Hailing a ride. Delivering takeout. Tidying up the house.

They all fall under the growing list of services offered in the gig economy. Many of us have made such conveniences staples in our personal lives.

More businesses have started using gig economy services through online labor platforms. Think of the platforms as Uber-style portals that connect companies with on-demand talent. While the gig economy as a whole is not growing as fast as headlines would indicate, the labor platforms that help fuel them are.

Why have these matchmaker platforms gained steam in corporate America?

The reasons vary, though most boil down to the challenges associated with today’s tight labor market.
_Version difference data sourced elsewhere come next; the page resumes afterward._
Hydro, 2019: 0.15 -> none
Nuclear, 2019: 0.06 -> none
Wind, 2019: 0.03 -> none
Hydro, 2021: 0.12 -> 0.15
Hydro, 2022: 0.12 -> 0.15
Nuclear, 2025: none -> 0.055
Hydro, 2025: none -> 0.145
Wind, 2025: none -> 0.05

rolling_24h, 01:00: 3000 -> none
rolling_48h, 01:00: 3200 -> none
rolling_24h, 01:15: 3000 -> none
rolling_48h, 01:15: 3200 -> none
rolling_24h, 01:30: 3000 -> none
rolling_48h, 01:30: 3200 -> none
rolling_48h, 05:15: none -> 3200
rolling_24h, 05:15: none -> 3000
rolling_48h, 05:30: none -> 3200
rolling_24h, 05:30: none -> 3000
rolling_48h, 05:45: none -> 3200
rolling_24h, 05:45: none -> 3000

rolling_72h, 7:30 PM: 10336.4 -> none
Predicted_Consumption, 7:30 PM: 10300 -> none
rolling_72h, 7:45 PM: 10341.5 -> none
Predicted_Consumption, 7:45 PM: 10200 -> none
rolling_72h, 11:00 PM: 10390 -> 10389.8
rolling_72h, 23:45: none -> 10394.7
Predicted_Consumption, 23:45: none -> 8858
Rising labor costs and a dwindling number of available workers have compelled companies to seek new options when it comes to recruiting.

And as a sign of their growing popularity, the companies that use platforms to tap gig workers extend well beyond small businesses and niche start-ups. Today, large legacy companies count platforms as key tools in their staffing toolkits.
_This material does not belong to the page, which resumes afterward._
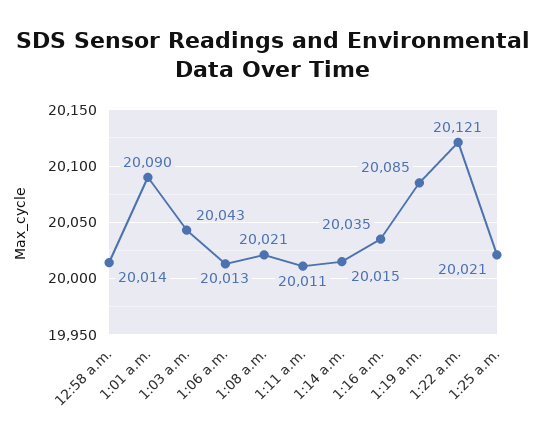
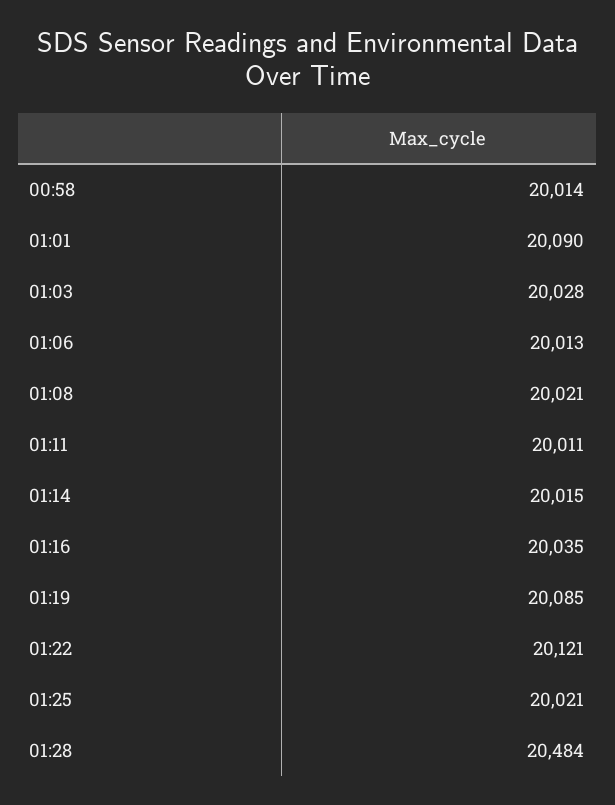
1:03 a.m.: 20043 -> 20028
01:28: none -> 20484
Here are four ways businesses are integrating gig-style platforms into their talent acquisition strategies.

Hiring Blue-Collar Workers

Who would have ever thought? These days, companies have more difficulty recruiting blue-collar workers than white-collar workers.

Young adults are shying away from the trades and manual work and instead are flocking to white-collar work. And at the same time, those who perform much of America’s blue-collar work — baby boomers — continue retiring in droves.

Blue-collar shortages will persist for at least another decade in sectors including hospitality, transportation, manufacturing and retail. Without a sufficient pool of available workers, companies will have to offer higher wages and absorb weakened corporate profits as a result.

Consider Coca-Cola, which uses the platform Wonolo to hire merchandise delivery drivers for restocking shelves in between scheduled deliveries. For fast-moving consumer-goods companies like Coke, hiring drivers on demand can mean avoiding “out of stocks” and salvaging billions of dollars in revenue missed due to empty shelves.

This op-ed was originally published by workforce. Continue reading here.

  • About the Author:Elizabeth Crofoot

    Elizabeth Crofoot

    Elizabeth Crofoot is a Senior Economist at The Conference Board, where she researches labor market trends, authors the quarterly Global Consumer Confidence report, and leads the International Labor Co…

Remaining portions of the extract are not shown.